RECORD EXCERPTS:
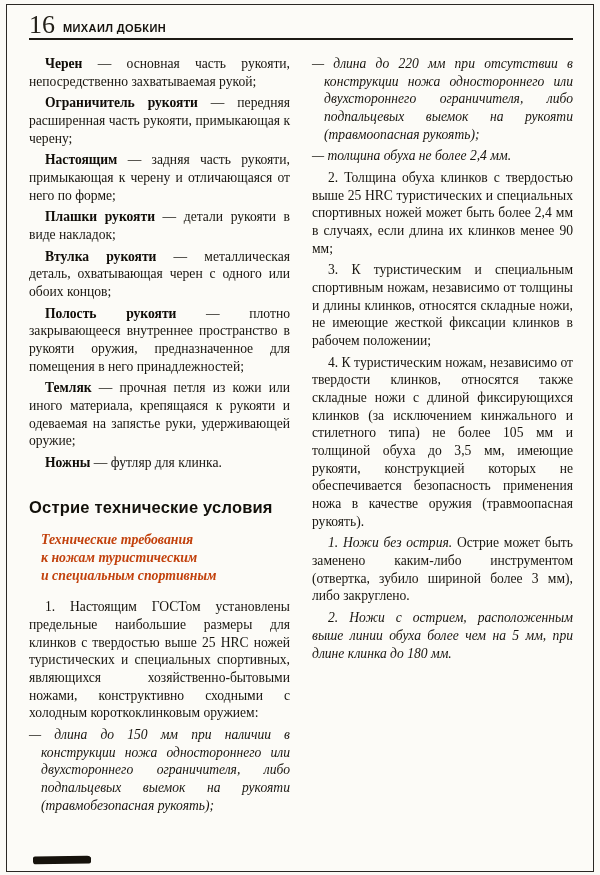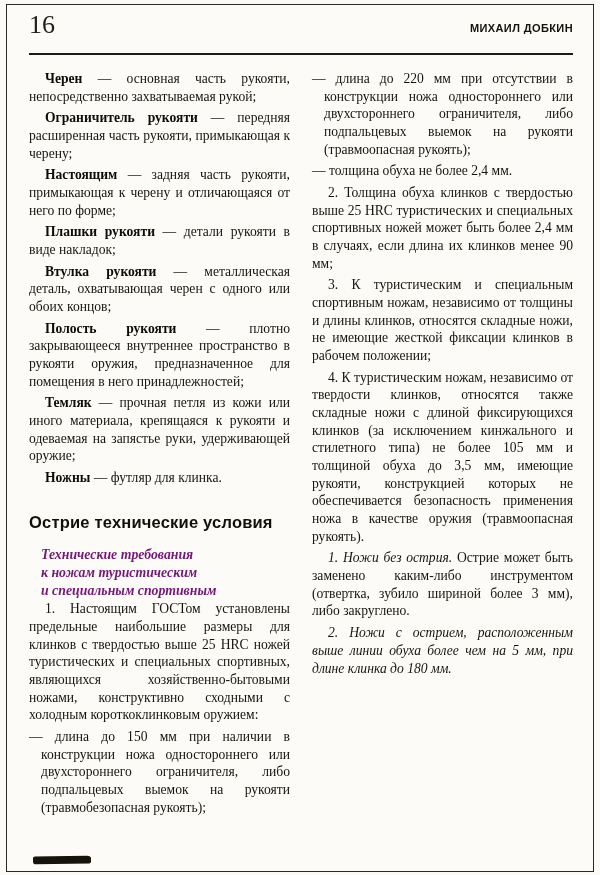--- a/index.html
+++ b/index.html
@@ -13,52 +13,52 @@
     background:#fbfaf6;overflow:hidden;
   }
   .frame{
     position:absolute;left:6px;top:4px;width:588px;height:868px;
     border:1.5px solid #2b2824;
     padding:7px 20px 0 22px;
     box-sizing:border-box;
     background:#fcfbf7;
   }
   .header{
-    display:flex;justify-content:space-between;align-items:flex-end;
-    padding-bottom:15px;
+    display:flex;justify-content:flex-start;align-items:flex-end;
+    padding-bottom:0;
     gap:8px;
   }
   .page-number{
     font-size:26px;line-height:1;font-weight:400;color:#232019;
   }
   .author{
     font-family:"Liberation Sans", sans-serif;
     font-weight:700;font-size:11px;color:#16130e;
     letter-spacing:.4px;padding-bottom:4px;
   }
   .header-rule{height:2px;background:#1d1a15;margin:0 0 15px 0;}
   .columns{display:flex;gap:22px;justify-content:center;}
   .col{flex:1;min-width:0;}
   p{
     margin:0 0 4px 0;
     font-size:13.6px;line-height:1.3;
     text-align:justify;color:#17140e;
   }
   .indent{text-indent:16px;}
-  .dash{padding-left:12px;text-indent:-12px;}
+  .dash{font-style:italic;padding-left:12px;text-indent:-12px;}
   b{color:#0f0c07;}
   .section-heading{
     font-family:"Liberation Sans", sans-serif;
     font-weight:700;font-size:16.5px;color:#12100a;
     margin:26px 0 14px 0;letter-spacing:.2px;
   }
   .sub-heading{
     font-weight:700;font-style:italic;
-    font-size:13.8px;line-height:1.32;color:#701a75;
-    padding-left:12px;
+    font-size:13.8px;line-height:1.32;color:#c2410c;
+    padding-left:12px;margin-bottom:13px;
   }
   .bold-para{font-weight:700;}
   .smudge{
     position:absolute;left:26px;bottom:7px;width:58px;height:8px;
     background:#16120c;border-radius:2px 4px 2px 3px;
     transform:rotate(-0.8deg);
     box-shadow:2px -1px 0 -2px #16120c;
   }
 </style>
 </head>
* * *
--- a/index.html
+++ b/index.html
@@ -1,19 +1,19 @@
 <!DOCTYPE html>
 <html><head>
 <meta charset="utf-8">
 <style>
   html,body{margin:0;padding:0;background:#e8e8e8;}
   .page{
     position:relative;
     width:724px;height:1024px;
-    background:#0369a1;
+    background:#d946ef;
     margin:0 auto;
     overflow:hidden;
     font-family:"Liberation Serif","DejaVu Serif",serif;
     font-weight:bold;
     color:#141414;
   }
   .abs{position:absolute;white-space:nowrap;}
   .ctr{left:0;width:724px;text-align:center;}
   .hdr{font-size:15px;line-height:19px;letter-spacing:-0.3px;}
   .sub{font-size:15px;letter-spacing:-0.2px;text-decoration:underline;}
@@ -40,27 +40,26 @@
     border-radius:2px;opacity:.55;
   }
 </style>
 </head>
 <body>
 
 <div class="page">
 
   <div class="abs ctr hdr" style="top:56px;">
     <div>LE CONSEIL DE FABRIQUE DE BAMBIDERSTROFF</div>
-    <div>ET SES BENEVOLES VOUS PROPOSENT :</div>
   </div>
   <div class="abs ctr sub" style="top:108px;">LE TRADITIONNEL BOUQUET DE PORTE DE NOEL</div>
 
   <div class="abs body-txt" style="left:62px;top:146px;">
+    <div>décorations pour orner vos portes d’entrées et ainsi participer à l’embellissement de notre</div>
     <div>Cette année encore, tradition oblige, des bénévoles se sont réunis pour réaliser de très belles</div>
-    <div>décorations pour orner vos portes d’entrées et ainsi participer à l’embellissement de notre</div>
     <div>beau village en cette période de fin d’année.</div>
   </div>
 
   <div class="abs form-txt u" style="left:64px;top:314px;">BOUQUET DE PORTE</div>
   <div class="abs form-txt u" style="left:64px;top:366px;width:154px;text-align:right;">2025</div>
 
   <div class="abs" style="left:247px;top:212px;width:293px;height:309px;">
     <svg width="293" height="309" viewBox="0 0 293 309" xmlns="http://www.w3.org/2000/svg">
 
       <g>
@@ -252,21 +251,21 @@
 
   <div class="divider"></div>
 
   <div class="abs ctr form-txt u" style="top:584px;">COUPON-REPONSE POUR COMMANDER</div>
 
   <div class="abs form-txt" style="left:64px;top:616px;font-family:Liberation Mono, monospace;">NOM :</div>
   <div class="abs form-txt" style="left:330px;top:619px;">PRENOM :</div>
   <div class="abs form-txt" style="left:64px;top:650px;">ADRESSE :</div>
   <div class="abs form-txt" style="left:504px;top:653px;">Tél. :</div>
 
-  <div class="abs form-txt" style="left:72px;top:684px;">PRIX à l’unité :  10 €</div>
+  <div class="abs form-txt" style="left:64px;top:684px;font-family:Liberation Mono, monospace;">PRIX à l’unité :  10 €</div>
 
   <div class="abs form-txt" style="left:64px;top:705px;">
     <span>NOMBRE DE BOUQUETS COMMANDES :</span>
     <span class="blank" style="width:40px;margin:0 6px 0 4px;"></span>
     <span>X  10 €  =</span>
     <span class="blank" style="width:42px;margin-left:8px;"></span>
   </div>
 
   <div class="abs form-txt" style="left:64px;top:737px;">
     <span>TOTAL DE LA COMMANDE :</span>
--
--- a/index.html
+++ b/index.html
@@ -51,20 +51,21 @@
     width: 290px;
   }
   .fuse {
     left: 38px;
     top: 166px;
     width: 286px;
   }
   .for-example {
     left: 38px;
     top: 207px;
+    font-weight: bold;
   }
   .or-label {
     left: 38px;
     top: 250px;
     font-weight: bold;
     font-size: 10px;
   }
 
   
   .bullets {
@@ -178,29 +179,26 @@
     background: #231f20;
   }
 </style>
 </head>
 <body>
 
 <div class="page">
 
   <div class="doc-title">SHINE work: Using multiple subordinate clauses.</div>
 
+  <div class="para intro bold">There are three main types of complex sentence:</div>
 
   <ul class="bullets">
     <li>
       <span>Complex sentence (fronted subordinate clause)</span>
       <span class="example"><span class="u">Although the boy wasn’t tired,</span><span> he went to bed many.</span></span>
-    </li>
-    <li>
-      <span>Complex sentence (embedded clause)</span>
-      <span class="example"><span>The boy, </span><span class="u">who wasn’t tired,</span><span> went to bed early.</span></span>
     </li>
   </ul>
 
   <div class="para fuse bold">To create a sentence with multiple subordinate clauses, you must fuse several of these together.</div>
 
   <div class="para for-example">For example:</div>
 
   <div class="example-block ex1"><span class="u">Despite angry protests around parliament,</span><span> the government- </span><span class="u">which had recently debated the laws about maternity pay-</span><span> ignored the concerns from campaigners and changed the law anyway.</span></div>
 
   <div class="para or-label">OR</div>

INSTRUCTIONS FOR THE TASK:
Return every line holding the word "fuse" from the records.

RESPONSE FOR THIS EXERCISE:
   .fuse {
   <div class="para fuse bold">To create a sentence with multiple subordinate clauses, you must fuse several of these together.</div>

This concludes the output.